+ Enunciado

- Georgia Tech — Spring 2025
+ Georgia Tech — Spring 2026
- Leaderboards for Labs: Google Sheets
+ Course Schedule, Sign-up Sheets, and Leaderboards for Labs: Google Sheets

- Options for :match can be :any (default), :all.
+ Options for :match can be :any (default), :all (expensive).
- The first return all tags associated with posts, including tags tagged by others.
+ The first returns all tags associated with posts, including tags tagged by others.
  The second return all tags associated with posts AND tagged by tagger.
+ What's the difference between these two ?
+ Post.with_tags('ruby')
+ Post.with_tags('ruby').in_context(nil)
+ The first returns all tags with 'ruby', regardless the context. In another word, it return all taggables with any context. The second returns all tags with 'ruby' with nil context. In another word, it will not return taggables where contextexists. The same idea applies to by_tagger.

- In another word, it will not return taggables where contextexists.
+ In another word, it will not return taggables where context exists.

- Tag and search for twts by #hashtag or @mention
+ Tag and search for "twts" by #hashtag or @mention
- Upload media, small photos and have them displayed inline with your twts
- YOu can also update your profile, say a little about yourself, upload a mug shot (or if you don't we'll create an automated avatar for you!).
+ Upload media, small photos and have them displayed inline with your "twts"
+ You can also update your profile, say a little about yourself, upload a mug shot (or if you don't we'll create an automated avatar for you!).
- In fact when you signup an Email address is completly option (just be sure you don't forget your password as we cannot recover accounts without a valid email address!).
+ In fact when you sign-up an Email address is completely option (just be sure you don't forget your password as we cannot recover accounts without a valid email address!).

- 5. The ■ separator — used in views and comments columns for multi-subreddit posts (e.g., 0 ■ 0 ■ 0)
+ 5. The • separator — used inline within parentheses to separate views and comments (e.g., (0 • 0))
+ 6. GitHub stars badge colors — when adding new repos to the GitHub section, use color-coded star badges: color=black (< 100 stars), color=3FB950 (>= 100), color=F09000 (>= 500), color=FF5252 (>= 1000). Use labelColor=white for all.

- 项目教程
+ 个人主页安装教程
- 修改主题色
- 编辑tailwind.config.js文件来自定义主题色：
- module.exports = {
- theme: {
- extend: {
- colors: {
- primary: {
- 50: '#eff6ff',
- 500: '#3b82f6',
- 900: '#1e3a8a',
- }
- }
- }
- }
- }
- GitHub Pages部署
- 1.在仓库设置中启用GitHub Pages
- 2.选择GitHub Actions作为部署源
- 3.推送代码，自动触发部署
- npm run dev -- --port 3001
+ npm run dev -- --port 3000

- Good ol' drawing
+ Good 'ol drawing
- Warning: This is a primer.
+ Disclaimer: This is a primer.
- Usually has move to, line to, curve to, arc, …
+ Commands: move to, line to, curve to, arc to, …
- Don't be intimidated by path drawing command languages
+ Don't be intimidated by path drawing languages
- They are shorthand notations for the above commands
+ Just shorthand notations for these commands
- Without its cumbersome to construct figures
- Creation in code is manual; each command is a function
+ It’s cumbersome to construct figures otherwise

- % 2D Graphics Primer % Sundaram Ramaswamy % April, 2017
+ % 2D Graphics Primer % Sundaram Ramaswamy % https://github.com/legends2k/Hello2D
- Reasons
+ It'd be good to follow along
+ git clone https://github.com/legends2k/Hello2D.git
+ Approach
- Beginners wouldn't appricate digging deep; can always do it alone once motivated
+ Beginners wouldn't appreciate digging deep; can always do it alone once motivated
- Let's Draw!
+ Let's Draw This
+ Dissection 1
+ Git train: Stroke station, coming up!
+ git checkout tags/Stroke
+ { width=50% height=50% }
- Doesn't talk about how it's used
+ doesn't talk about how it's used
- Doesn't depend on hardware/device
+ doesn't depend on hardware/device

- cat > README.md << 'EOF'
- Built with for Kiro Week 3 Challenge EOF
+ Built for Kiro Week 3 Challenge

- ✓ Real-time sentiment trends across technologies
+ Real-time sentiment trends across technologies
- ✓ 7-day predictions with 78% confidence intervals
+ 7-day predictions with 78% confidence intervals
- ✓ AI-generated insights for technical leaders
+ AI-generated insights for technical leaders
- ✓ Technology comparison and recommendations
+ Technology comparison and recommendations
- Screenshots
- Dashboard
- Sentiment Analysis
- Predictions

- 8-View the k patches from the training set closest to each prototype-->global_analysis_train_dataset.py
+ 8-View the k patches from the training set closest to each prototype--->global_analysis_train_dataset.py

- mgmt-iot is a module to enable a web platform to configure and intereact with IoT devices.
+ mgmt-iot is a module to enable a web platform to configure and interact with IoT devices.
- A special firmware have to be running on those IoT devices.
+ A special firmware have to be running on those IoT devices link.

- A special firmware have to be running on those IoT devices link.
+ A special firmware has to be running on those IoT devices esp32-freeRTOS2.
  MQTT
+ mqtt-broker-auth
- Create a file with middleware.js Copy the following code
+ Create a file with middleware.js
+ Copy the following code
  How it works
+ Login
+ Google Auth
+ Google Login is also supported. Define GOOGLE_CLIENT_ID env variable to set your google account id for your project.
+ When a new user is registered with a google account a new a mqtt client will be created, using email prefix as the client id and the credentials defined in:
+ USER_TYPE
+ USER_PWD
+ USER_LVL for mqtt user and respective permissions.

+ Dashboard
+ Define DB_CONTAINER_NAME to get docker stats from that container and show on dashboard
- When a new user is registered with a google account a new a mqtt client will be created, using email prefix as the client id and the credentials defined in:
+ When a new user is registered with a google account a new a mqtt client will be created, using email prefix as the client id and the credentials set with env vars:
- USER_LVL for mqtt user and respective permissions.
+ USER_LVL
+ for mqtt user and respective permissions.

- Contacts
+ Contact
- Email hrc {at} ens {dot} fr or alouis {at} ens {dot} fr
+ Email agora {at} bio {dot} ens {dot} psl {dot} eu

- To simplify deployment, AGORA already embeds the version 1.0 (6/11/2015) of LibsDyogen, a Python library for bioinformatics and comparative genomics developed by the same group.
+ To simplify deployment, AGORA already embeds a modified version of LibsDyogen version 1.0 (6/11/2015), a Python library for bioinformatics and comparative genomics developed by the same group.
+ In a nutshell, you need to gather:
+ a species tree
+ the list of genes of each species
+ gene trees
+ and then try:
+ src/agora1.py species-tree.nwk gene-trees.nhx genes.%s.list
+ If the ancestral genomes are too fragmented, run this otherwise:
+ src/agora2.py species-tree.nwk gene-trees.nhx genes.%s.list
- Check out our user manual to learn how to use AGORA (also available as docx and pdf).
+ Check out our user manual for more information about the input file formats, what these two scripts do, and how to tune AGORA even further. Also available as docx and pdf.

» **REQUIRED WORK**:
Above this instruction are the records; retype exactly the lines from the one containing "- They are shorthand" up to and including the one containing "to each prototype--->global_analysis_train_dataset.py".

» **SOLUTION BELOW**:
- They are shorthand notations for the above commands
+ Just shorthand notations for these commands
- Without its cumbersome to construct figures
- Creation in code is manual; each command is a function
+ It’s cumbersome to construct figures otherwise

- % 2D Graphics Primer % Sundaram Ramaswamy % April, 2017
+ % 2D Graphics Primer % Sundaram Ramaswamy % https://github.com/legends2k/Hello2D
- Reasons
+ It'd be good to follow along
+ git clone https://github.com/legends2k/Hello2D.git
+ Approach
- Beginners wouldn't appricate digging deep; can always do it alone once motivated
+ Beginners wouldn't appreciate digging deep; can always do it alone once motivated
- Let's Draw!
+ Let's Draw This
+ Dissection 1
+ Git train: Stroke station, coming up!
+ git checkout tags/Stroke
+ { width=50% height=50% }
- Doesn't talk about how it's used
+ doesn't talk about how it's used
- Doesn't depend on hardware/device
+ doesn't depend on hardware/device

- cat > README.md << 'EOF'
- Built with for Kiro Week 3 Challenge EOF
+ Built for Kiro Week 3 Challenge

- ✓ Real-time sentiment trends across technologies
+ Real-time sentiment trends across technologies
- ✓ 7-day predictions with 78% confidence intervals
+ 7-day predictions with 78% confidence intervals
- ✓ AI-generated insights for technical leaders
+ AI-generated insights for technical leaders
- ✓ Technology comparison and recommendations
+ Technology comparison and recommendations
- Screenshots
- Dashboard
- Sentiment Analysis
- Predictions

- 8-View the k patches from the training set closest to each prototype-->global_analysis_train_dataset.py
+ 8-View the k patches from the training set closest to each prototype--->global_analysis_train_dataset.py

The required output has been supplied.